·7 min readData

A benchmark with no reported defects isn’t clean. It’s unaudited.

Benchmark health isn’t a defect count. It’s whether discovery closes into a fix. Here’s that loop traced across 1,874 defect threads: what’s found, fixing, fixed, and still open.

There’s a trap in how people read benchmark quality: a repo with an empty issue tracker looks healthy, and a repo with a hundred open defect threads looks broken. It’s usually the other way around. The quiet benchmark is the one nobody has stress-tested; the noisy one is the one people run hard enough to find what’s wrong with it.

So “how many defects were reported” is the wrong health metric. A better one is a loop: how many defects get found, how many move into a fix, how many actually ship, and how much is still open. Health is whether discovery closes into a fix, not whether anyone complained.

We just published the people doing the finding: 744 public auditors across 62 agentic benchmark repos. This post is the other half: not who reports, but what happens after. We traced that loop across the same 1,874 defect threads (1,616 genuine on a full re-read), as a preview of what a benchmark’s health page should actually show.

Start with the benchmarks themselves. Ranked by how many defect threads each has drawn, the list reads less like the buggiest evals and more like the most stress-tested ones. The color is where each one’s defects sit in the loop, and it already shows closure is anything but uniform.

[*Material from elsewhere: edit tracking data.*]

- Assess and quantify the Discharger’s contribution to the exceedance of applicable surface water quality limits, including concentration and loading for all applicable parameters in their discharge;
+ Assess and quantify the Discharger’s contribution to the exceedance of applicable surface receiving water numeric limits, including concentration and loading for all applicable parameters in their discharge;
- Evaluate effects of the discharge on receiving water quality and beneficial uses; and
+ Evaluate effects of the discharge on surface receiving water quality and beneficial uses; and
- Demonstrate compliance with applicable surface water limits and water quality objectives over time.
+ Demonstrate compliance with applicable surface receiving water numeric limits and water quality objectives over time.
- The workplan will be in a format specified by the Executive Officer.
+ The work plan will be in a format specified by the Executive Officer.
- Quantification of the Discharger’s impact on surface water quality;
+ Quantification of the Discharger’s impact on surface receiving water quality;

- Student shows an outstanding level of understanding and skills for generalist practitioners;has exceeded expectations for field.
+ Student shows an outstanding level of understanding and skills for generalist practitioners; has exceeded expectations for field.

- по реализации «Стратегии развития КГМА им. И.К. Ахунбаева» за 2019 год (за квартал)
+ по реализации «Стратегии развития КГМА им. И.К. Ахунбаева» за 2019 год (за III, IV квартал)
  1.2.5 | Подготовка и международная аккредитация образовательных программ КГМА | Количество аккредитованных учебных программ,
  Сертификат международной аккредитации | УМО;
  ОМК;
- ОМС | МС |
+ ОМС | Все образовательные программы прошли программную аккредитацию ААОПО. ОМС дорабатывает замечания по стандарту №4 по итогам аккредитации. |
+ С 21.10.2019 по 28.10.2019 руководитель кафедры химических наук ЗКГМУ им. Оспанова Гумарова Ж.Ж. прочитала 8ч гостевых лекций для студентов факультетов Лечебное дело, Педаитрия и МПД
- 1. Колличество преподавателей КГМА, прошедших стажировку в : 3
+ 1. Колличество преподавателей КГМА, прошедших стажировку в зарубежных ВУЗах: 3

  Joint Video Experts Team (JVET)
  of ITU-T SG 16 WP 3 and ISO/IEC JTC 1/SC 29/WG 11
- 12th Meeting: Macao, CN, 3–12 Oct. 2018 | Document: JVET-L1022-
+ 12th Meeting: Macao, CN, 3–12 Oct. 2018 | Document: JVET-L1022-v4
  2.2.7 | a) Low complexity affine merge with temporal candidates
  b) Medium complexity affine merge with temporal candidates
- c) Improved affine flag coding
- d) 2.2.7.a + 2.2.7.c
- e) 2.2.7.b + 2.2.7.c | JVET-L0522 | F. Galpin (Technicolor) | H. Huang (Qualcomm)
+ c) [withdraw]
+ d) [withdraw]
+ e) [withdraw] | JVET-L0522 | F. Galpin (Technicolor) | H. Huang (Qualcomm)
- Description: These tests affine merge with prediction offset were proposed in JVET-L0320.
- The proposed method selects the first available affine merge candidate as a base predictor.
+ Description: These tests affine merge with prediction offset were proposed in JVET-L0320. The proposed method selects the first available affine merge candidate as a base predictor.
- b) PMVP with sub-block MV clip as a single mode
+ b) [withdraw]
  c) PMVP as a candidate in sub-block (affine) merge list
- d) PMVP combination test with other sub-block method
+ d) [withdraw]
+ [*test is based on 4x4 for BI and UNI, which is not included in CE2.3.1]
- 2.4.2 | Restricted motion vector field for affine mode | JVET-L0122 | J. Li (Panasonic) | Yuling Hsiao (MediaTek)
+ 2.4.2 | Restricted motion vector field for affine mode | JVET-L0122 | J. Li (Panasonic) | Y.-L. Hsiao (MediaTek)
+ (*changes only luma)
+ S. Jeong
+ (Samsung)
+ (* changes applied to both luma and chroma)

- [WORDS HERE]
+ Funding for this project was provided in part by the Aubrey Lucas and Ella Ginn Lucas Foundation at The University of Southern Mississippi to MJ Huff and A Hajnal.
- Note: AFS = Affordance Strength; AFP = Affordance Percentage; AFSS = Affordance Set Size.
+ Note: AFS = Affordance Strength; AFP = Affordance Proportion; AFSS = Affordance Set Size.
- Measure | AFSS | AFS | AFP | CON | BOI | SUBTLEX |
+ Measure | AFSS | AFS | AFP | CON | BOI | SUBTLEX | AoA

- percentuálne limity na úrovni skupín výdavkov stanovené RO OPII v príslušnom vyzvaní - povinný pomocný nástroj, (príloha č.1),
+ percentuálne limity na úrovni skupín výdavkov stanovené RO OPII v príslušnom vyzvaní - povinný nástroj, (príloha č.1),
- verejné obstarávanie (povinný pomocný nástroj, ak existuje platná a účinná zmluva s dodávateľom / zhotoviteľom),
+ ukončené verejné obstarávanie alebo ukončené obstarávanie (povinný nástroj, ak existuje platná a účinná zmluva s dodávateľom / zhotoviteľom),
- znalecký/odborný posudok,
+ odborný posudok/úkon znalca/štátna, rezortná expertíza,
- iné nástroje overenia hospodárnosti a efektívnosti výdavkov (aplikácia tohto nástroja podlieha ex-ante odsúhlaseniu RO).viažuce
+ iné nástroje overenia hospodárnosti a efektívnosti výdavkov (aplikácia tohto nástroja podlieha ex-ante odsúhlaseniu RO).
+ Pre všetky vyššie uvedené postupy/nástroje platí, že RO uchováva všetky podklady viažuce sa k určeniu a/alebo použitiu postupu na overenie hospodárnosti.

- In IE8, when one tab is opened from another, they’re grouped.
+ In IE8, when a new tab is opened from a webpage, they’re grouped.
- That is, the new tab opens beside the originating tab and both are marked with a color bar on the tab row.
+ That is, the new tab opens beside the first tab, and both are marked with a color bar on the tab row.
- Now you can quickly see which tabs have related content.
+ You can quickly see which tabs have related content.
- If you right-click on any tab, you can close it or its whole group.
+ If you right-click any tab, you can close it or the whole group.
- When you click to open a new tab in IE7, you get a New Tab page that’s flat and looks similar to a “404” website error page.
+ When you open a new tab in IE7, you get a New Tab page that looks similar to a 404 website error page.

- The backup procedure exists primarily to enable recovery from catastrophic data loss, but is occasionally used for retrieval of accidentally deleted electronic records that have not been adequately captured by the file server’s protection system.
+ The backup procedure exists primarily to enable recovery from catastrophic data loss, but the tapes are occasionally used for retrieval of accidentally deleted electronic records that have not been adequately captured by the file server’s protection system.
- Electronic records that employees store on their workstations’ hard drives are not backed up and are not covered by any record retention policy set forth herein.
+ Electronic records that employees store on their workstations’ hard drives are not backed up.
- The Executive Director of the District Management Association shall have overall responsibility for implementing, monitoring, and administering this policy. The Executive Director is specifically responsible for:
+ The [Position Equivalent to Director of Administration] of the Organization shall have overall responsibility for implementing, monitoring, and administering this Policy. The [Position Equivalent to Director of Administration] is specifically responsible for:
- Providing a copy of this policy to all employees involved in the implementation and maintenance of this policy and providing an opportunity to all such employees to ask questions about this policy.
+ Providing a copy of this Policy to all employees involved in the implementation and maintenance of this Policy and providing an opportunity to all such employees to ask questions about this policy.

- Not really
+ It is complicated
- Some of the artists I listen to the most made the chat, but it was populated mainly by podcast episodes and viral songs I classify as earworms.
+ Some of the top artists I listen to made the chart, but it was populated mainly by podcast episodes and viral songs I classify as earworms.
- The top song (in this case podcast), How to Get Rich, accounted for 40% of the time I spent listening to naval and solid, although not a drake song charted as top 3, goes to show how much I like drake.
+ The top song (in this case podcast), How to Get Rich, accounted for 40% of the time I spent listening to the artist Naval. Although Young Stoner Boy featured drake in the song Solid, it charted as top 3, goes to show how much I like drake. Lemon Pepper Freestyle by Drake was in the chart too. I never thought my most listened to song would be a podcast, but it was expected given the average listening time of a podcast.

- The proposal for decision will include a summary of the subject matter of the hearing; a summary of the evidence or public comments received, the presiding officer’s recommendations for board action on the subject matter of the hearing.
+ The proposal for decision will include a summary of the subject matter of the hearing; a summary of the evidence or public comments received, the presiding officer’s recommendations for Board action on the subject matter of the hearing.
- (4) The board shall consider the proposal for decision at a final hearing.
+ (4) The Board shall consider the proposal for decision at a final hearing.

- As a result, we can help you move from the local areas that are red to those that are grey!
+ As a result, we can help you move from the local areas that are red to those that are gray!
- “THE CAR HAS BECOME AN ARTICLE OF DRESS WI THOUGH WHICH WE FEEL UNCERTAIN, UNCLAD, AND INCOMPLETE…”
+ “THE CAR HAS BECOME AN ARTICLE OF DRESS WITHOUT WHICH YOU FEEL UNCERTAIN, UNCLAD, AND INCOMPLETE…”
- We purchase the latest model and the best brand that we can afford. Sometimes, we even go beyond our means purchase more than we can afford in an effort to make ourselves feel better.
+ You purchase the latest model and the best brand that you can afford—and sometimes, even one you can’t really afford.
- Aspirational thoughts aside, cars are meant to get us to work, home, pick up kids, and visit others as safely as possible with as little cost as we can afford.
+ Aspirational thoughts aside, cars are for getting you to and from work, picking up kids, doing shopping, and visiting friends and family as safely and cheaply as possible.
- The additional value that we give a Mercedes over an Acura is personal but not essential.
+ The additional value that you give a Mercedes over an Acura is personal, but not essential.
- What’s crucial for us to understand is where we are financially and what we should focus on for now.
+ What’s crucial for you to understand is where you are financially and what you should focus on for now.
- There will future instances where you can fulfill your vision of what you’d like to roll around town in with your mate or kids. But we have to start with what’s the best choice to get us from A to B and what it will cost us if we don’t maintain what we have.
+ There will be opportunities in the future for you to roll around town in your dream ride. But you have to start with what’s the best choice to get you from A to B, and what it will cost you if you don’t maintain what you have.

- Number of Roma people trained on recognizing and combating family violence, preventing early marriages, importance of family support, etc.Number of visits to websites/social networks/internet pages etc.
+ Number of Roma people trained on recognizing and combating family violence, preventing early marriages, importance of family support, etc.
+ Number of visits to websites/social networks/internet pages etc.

Top agentic benchmarks by genuine defects found, colored by where each one's defects sit in the loop

Same kind of surface, very different closure: reasoning-gym has a merged fix behind ~90% of what’s reported, while Spider2 has ~50 “wrong gold query/answer” reports still sitting open. A thick band of open reports means reported defects aren’t actually getting fixed, and that’s true whether a repo works in PRs, Issues, or direct commits (we read every commit to confirm Spider2’s open reports really are unresolved, not just unlinked). That’s what a health view is for: it tells a user how much of the known defect surface is actually retired in the version they’re about to run.

Found, fixing, fixed

Zoom out from individual repos to all 1,616 genuine defects at once, and most have moved through the loop:

  • 315 are open: an Issue filed, no fix in flight yet.
  • 132 are fixing: an open PR, a proposed fix in review.
  • 817 are fixed, with merged-PR evidence behind them (a merged fix PR, or an Issue closed by one).
  • 352 are closed with no merged PR: out of the loop.
Found, fixing, fixed: where 1,616 genuine defects sit

The first three are the loop: found → fixing → fixed. The big green bar is the real story: most defects that get reported do get fixed.

The fourth bucket is where we’re deliberately conservative. Those 352 closed without a merged PR aren’t evidence of a fix, but they’re not all noise either: won’t-fix, duplicate, fixed by a commit nobody linked, or the occasional report that didn’t hold up. “Closed” simply isn’t “fixed,” which is the whole reason a health surface has to track merge evidence, not GitHub state.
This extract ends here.